First off I arrived at Athens Airport about 8:30 and debated whether I should get a taxi (€38) or the metro (€10) in to my hotel. As usual I had used Google Maps to check out the route from the metro to the hotel as, despite good instructions from the conference organisers, I know all too well how a "gentle slope" can in fact be insurmountable in a wheelchair. I had mixed feelings on whether I could easily get to the hotel as I was fairly well loaded down - with my carryon bag on the front, freewheel stowed on the back and my carry on bag on my lap.
The metro ticket office said there was no charge for me so I went with that. What a pleasant surprise - it's a brand new metro so every single station is fully accessible and in all my travels I saw no more than a 3cm gap between train and platform. The norm was a much, much smaller gap. Don't mind the gap. There isn't one.
When I got to the Megaro Mousikis station, near my hotel, I could see it was a gentle downhill slope to my hotel so opted to walk, which was fine apart from dodgy the branches of an orange tree (complete with oranges) and a few detours for dropped kerbs. Hotel was lovely, room was nice and accessible, but the lift doors were only about 70cm wide - I had to remove the silicon grips from my push rims to fit in one!

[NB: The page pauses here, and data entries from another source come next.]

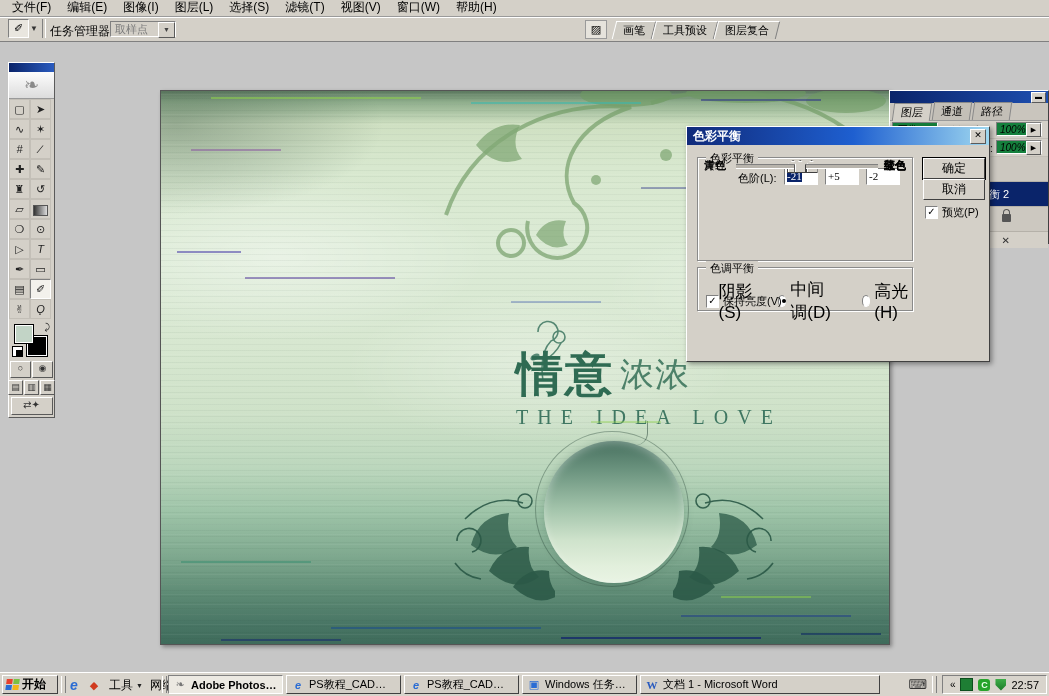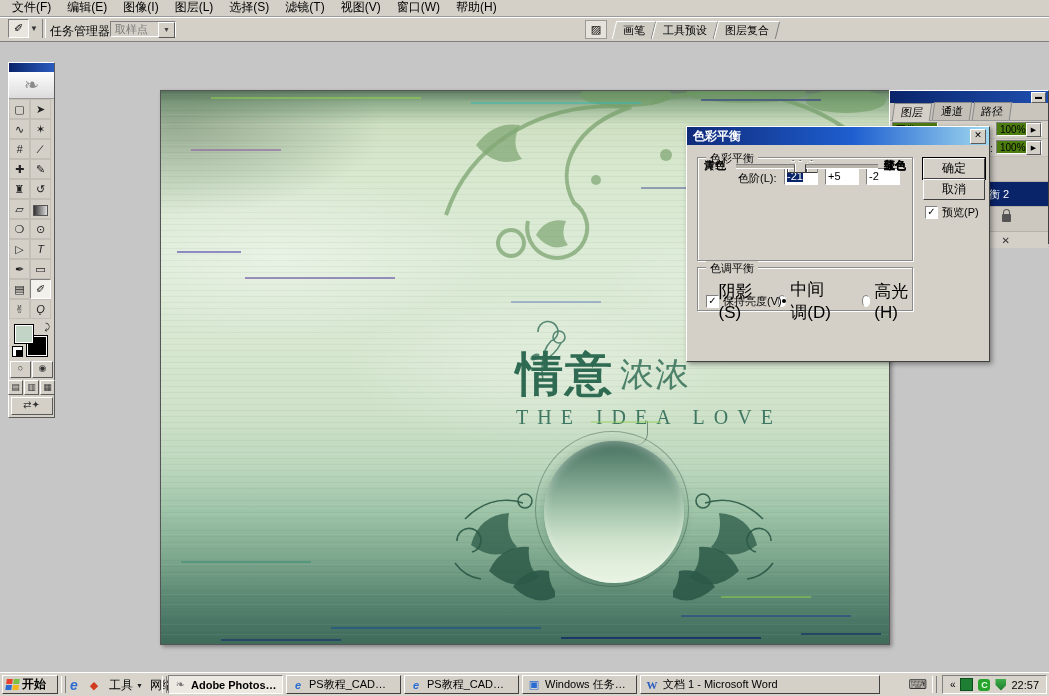--- a/index.html
+++ b/index.html
@@ -5,7 +5,7 @@
   html,body{margin:0;padding:0;}
   body{font-family:"Liberation Sans","DejaVu Sans",sans-serif;}
   .screen{position:relative;width:1049px;height:696px;background:#c6c6c6;overflow:hidden;font-size:12px;color:#000;}
-  .sunken{background:#4d7c0f;border:1px solid;border-color:#808080 #fff #fff #808080;}
+  .sunken{background:#15803d;border:1px solid;border-color:#808080 #fff #fff #808080;font-style:italic;}
 
   
   .menubar{position:absolute;left:0;top:0;width:1049px;height:17px;background:#d4d0c8;border-bottom:1px solid #9a9a9a;display:flex;align-items:center;padding-left:4px;box-sizing:border-box;}

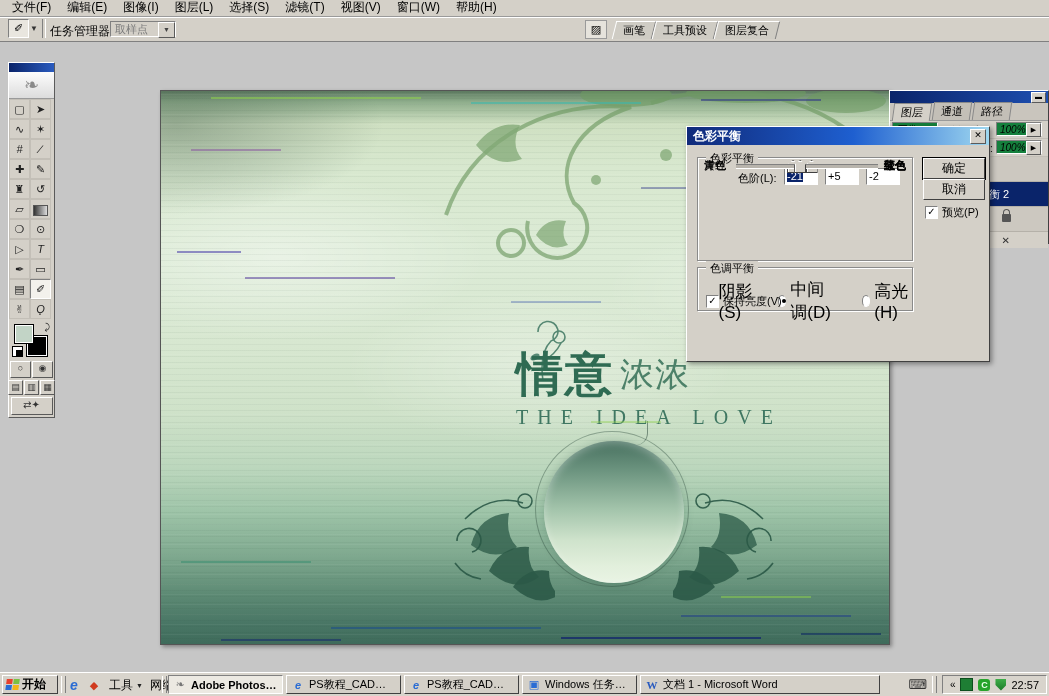--- a/index.html
+++ b/index.html
@@ -103,7 +103,7 @@
   .grp2{left:10px;top:140px;width:214px;height:42px;}
   .lvl-label{position:absolute;left:40px;top:13px;font-size:11px;}
   .lvl-boxes{position:absolute;left:86px;top:10px;display:flex;gap:7px;}
-  .lvl{width:30px;height:15px;background:#fff;border:1px solid;border-color:#808080 #fff #fff #808080;font-size:11px;line-height:15px;padding-left:2px;}
+  .lvl{width:30px;height:15px;background:#fff;border:1px solid;border-color:#808080 #fff #fff #808080;font-size:11px;line-height:15px;padding-left:2px;font-family:Liberation Serif, serif;}
   .lvl.on span{background:#0a246a;color:#fff;}
   .slider-row{position:absolute;left:6px;width:202px;height:14px;font-size:11px;}
   .sl-left{position:absolute;left:0;top:0;}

Sunday morning I got up early and had the most ridiculously generous breakfast in my room - for a €3 surcharge over breakfast in the dining room. Conveniently this avoided dealing with the stairs to the dining room. Each morning I would tick fewer boxes on the menu and still get more than I could eat. By the time I left I had an impressively stocked fruit bowl in my room. Really all I wanted was a piece of fruit, some Greek yoghurt and honey and a couple of pastries.
I headed back to the metro station, feeling much more confident about using it, to discover the Athens Classic Marathon underway. You know - the one that actually starts at Marathon and finishes in the ancient Panathenaic Stadium. I managed to find a gap in the runners (who were going pretty slowly, it being the 40km mark) to cross to the metro station's lift and headed off.

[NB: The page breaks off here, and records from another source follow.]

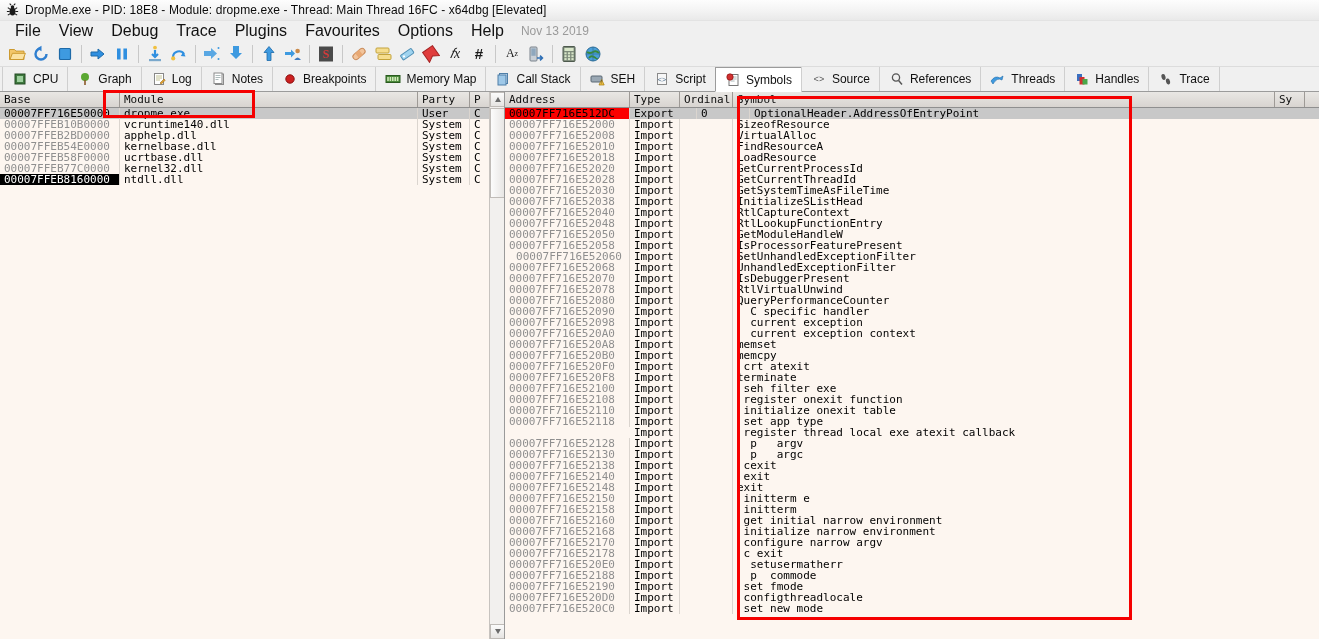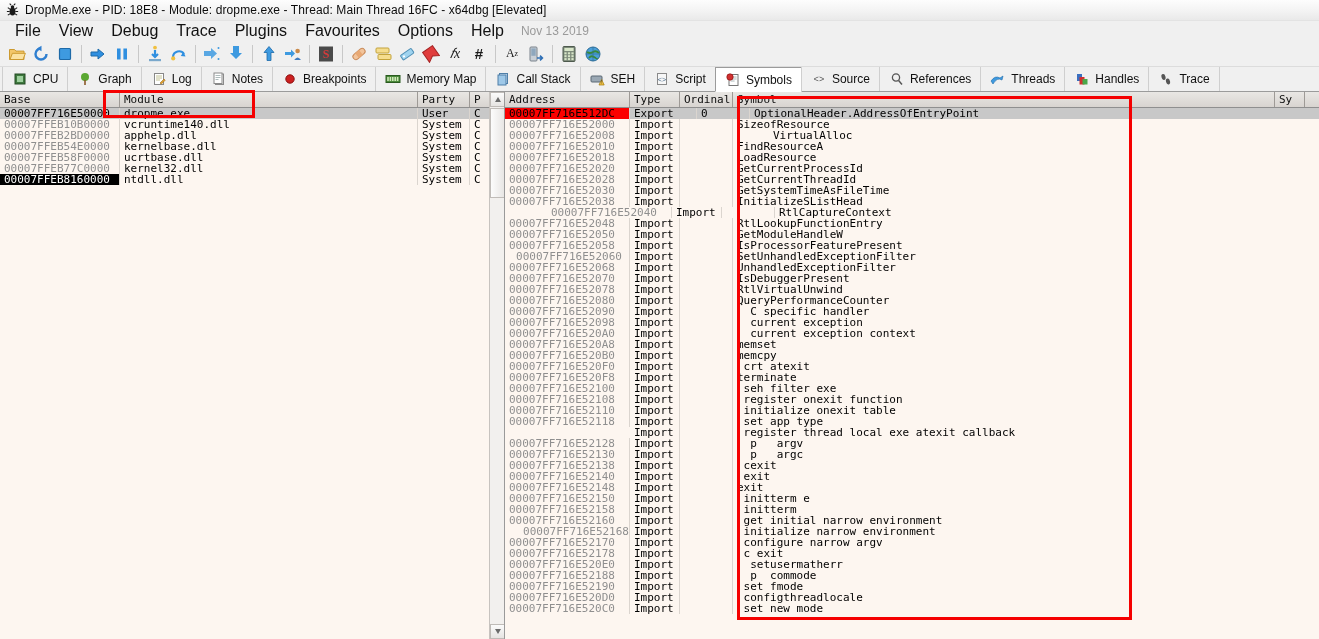--- a/index.html
+++ b/index.html
@@ -532,7 +532,7 @@
             <div class="c addr-gray" style="width: 125px;">00007FF716E52008</div>
             <div class="c" style="width: 50px;">Import</div>
             <div class="c" style="width: 53px;"></div>
-            <div class="c" style="width: 542px; border-right: none; margin-left: 36px;">VirtualAlloc</div>
+            <div class="c" style="width: 542px; border-right: none;">VirtualAlloc</div>
           </div>
           <div class="row">
             <div class="c addr-gray" style="width: 125px;">00007FF716E52010</div>

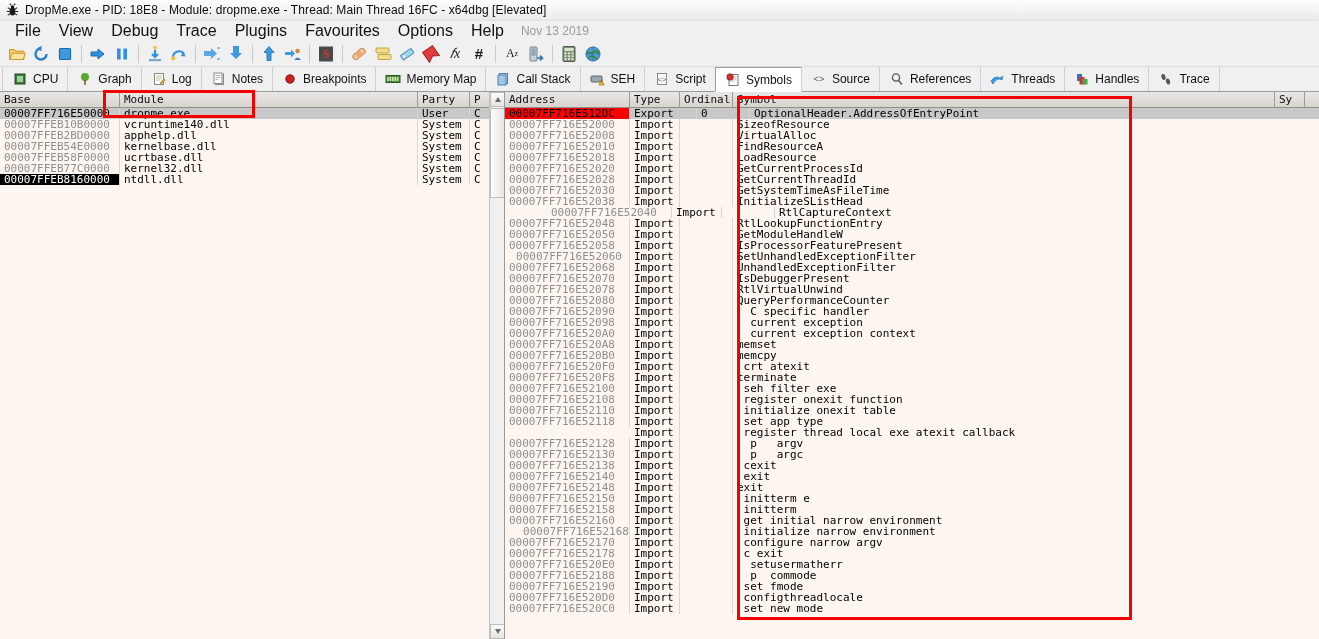--- a/index.html
+++ b/index.html
@@ -571,7 +571,7 @@
             <div class="c" style="width: 542px; border-right: none;">InitializeSListHead</div>
           </div>
           <div class="row">
-            <div class="c addr-gray" style="width: 125px; margin-left: 42px;">00007FF716E52040</div>
+            <div class="c addr-gray" style="width: 125px;">00007FF716E52040</div>
             <div class="c" style="width: 50px;">Import</div>
             <div class="c" style="width: 53px;"></div>
             <div class="c" style="width: 542px; border-right: none;">RtlCaptureContext</div>

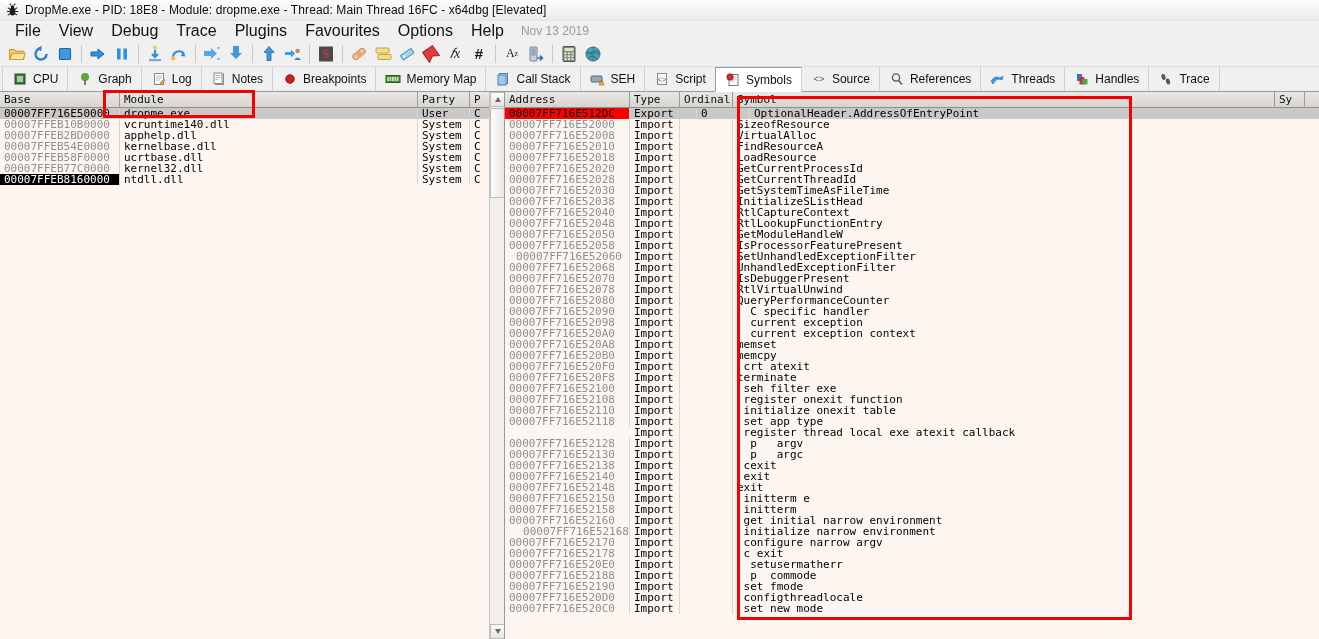--- a/index.html
+++ b/index.html
@@ -745,7 +745,7 @@
             <div class="c" style="width: 542px; border-right: none;">_get_initial_narrow_environment</div>
           </div>
           <div class="row">
-            <div class="c addr-gray" style="width: 125px; text-align: right;">00007FF716E52168</div>
+            <div class="c addr-gray" style="width: 125px;">00007FF716E52168</div>
             <div class="c" style="width: 50px;">Import</div>
             <div class="c" style="width: 53px;"></div>
             <div class="c" style="width: 542px; border-right: none;">_initialize_narrow_environment</div>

First stop on my itinerary was the Acropolis museum - built to house the Elgin Marbles should they ever be returned. It's an amazing museum, taking you up through the different periods of Athenian history with well chosen examples of each periods treasures. Given the sheer quantity of archaeological treasures in Athens - they even have mini-museums in many of the metro stations - it could have ended up looking like your Granny's attic. Instead it's light and airy and everything is well displayed. The top floor is constructed to the exact dimensions of the Parthenon, which overlooks it. There are spaces for each of the panels currently in the British Museum. It really is where they should be. No photos allowed, though. Apart from of the Lego version.
Slight comedy moment at the entrance:
Me: One adult please
Cashier: Oh, you are free, do you have proof of the percentage of your disability?
Me: Um, no.
Cashier, looking me up and down: Can you walk?

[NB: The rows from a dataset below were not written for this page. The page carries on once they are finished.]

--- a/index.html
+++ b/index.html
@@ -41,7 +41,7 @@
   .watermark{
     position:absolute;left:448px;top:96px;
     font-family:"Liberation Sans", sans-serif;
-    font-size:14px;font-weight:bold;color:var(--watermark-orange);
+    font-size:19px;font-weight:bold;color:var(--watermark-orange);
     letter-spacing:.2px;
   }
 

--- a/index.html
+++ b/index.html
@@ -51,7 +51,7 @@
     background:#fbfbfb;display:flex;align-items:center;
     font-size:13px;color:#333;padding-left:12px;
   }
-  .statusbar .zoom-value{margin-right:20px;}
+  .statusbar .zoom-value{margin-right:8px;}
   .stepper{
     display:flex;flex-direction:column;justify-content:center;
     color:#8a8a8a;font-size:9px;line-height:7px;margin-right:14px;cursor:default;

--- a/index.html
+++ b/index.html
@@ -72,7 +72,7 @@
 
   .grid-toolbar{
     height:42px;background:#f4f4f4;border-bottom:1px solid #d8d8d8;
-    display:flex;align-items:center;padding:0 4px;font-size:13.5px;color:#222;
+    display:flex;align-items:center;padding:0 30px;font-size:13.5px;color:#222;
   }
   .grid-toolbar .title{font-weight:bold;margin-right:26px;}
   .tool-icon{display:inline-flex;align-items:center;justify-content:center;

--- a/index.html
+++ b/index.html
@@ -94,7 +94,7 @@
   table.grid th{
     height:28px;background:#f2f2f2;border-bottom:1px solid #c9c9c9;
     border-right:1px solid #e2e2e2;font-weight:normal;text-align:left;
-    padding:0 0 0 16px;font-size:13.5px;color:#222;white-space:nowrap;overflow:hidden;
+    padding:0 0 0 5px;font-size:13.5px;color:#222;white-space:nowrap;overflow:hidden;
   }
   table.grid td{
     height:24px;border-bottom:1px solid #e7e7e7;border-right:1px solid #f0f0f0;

Me: A little, a few metres at most.
Cashier, handing me a ticket: I guess you must qualify, no charge.
Note to others: Take your Blue Badge or similar to Greece with you!
Next up - I'd heard from friends that there is a lift up to the Acropolis itself. Keen to add another site to my list of "World Heritage Sites I've been in a lift in", I started wheeling myself up. It was a warm day, at least for someone who lives in Scotland. The Athenians were in coats and hats. I was in a summer dress and knee length leggings. The first stage was a gentle hill with marble pavements. I well recommend marble as an outdoor wheeling surface. Effortless.
Next up was a steeper hill with what were basically marble cobbles and poorly grouted. Very hard work, with zig-zagging not really helping because it just made it more likely the wheels would get stuck. I accepted a few offers for help on steeper bits, but only for a few minutes lest my helper expired. Eventually reached the ticket area, over halfway up the Acropolis hill, to discover that whilst there is indeed a lift there is also a ramp (I think they mean one of those platform lifts) which was out of order. So I didn't get my trip to the top. I got pretty close though.
The climb was well worth it though as I went down the north side of the hill - much steeper but more interesting. Including this view over the Ancient Agora.
After some detours when streets turned out to be staircases, I made it down to Monastiraki, which is very much tourist central of Athens. Lots of little lanes with small shops, some of which I could even get into, interspersed with ruins from various periods.
It's a fun place just to walk around, people watch and see what's around the next corner.
Being Sunday there was a flea market on. I worked my way down through the tiny streets to Thissiou station, where I wandered a wee way up the Apostolou Pavlou Avenue, a walking route through the centre of Athens which is a much more sensible route from the Acropolis Museum than the one I had taken. There was a great view here of the Temple of Hephaestus (which I'd seen from the Acropolis earlier) but by this time I was too tired to attempt to get closer to it - and it was time for me to head for the start of my conference.